EXERCISE REQUIREMENTS
Find the string "Langes" in the entries and copy each line that has it.

PROVIDED INFORMATION
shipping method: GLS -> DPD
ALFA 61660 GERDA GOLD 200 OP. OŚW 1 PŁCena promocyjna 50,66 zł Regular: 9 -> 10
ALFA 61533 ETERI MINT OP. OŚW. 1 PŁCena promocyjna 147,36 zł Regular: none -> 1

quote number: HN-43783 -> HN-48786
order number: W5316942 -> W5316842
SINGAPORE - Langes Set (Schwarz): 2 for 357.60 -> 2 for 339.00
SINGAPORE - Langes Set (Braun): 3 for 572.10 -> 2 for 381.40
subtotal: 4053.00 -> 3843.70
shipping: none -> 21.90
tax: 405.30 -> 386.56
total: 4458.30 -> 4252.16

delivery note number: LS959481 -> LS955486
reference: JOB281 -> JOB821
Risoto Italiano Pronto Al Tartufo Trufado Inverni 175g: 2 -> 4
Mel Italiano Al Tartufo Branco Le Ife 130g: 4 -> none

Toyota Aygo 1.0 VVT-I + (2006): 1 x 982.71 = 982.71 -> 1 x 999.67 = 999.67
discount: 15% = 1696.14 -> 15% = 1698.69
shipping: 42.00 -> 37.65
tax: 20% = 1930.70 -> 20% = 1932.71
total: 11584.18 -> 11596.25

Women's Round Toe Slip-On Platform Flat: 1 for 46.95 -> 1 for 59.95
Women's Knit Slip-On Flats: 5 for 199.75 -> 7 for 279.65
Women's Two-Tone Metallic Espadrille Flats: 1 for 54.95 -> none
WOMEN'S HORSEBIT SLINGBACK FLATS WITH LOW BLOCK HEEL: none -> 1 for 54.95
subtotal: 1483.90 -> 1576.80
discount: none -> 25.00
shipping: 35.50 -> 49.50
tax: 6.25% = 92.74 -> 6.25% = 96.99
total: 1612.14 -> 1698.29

OUTPUT FOR THIS TASK
SINGAPORE - Langes Set (Schwarz): 2 for 357.60 -> 2 for 339.00
SINGAPORE - Langes Set (Braun): 3 for 572.10 -> 2 for 381.40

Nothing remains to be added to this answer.